Das Narrenschiff ist ein Brunnen, der der Satire "Das Narrenschiff" des Straßburger Dichters und Humanisten Sebastian Brant (1457/58 bis 1521) nachempfunden ist. Brant war Syndikus und Stadtschreiber in Straßburg, wirkte aber in erster Linie durch deutschprachige Moralsatiren und Flugblätter. Seine Satire "Das Narrenschiff" stellt in Holzschnitten und gereimten Texten Laster und Torheiten in Gestalt von Narren dar.

Der Brunnen in Nürnberg stammt wie auch das Ehekarusell von dem Braunschweiger Jürgen Weber. Der Erstguss steht in Hameln, der Zweitguss wurde der Stadt Nürnberg gestiftet (Kurt Klutentreter) und stand bis 1989 in der Königstraße. Heute steht das Narrenschiff  auf dem (namenlosen) Platz zwischen Museumsbrücke, Spitalgasse und Plobenhofgasse. Menschliche Figuren, Tiergestalten und auch der Tod tummeln sich auf dem Schiff. Die beiden Spruchbänder am Brunnen stellen mit ihren Inschriften einen Bezug zur Gegenwart her.

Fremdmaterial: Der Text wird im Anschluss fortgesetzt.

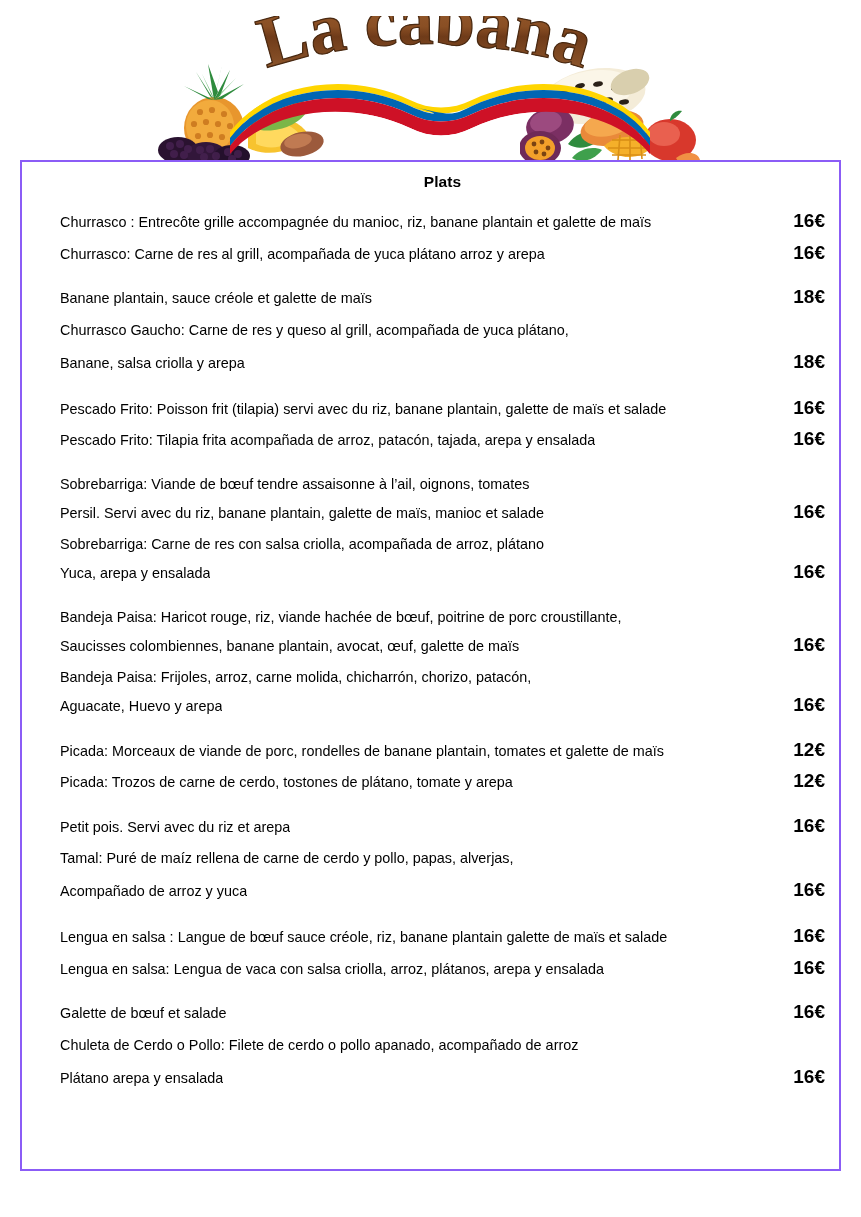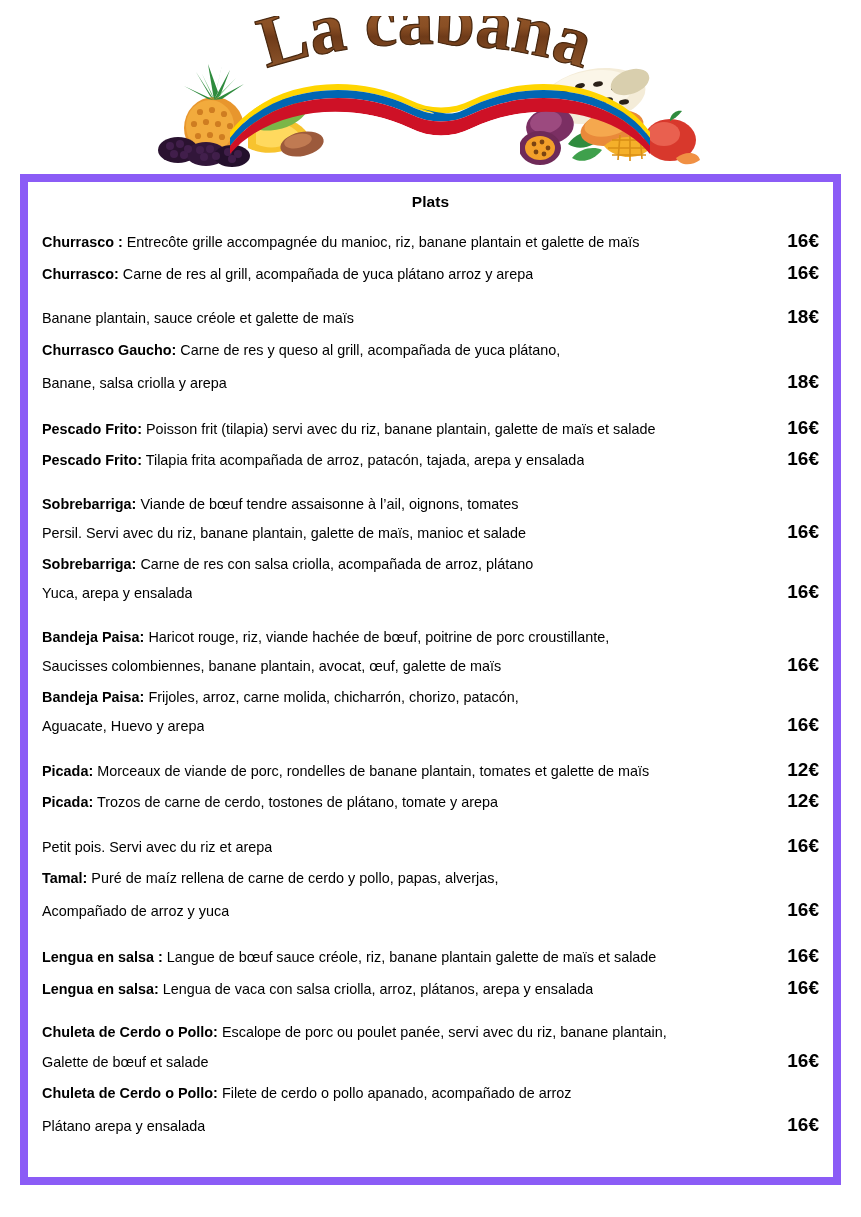--- a/index.html
+++ b/index.html
@@ -71,12 +71,13 @@
   .menu-frame {
     position: absolute;
     left: 20px;
-    top: 174px;
+    top: 160px;
     width: 821px;
     height: 1011px;
-    border: 8px solid #8b5cf6;
+    border: 2px solid #8b5cf6;
     box-sizing: border-box;
     background: #ffffff;
+    padding-left: 24px;
   }
   .menu-inner {
     padding: 6px 14px 0 14px;

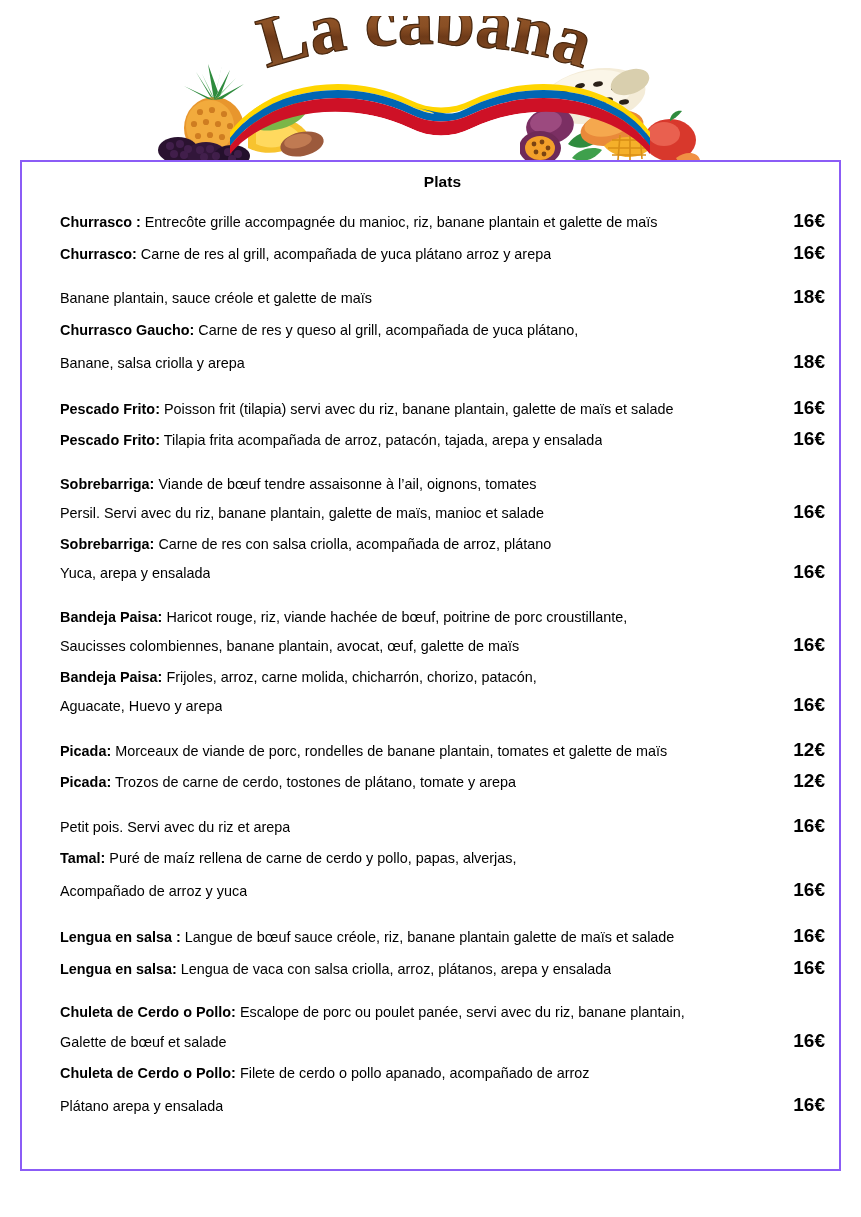--- a/index.html
+++ b/index.html
@@ -126,7 +126,7 @@
     text-align: right;
   }
   .dish-name {
-    font-weight: bold;
+    font-weight: normal;
   }
   .dish-desc {
     font-weight: normal;

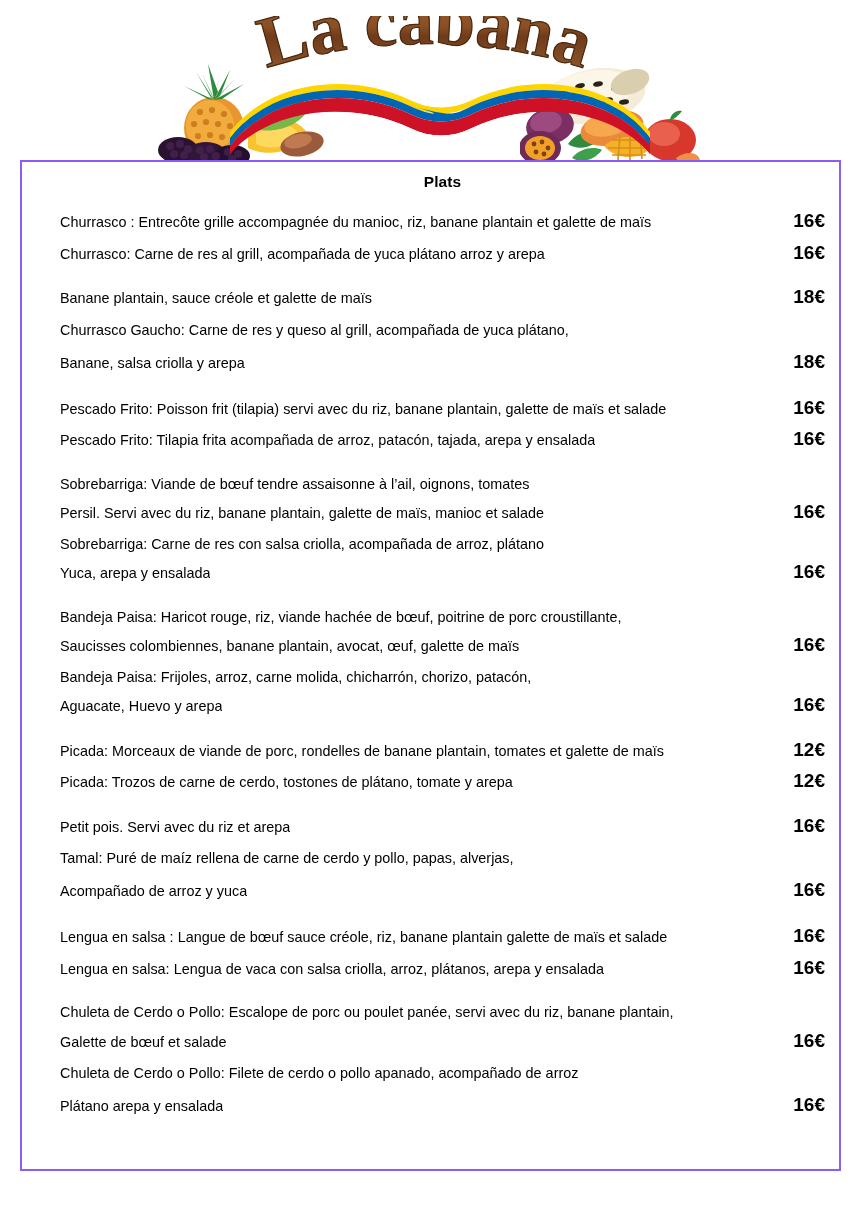--- a/index.html
+++ b/index.html
@@ -455,10 +455,6 @@
     <div class="dish-group">
       <div class="dish-block">
         <div class="line">
-          <span class="line-text"><span class="dish-name">Chuleta de Cerdo o Pollo:</span> <span class="dish-desc">Escalope de porc ou poulet panée, servi avec du riz, banane plantain,</span></span>
-          <span class="line-price"></span>
-        </div>
-        <div class="line">
           <span class="line-text">Galette de bœuf et salade</span>
           <span class="line-price">16€</span>
         </div>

1990 gab es Bestrebungen die Skulptur im Sinne des Künstlers ("das Schiff hätte wie eine Brunnenschale überlaufen und aus den Galleonsfiguren, der Krähe und dem Weinglas hätte Wasser sprudeln sollen") als Brunnen zu vervollständigen. Die Übernahme der mit 300.000 DM veranschlagten Kosten für einen höheren Konus, ein gepflastertes Becken und die Wasserversorgung hatte Klutentreter wiederum zugesagt. Der Kulturausschuss des Stadtrates lehnte, beraten durch den Beirat für Bildende Kunst, die Spende und die Fertigstellung des Brunnens ab. Die Brunnenplastik steht bis heute trocken auf einem Pflasterbuckel in der Fußgängerzone.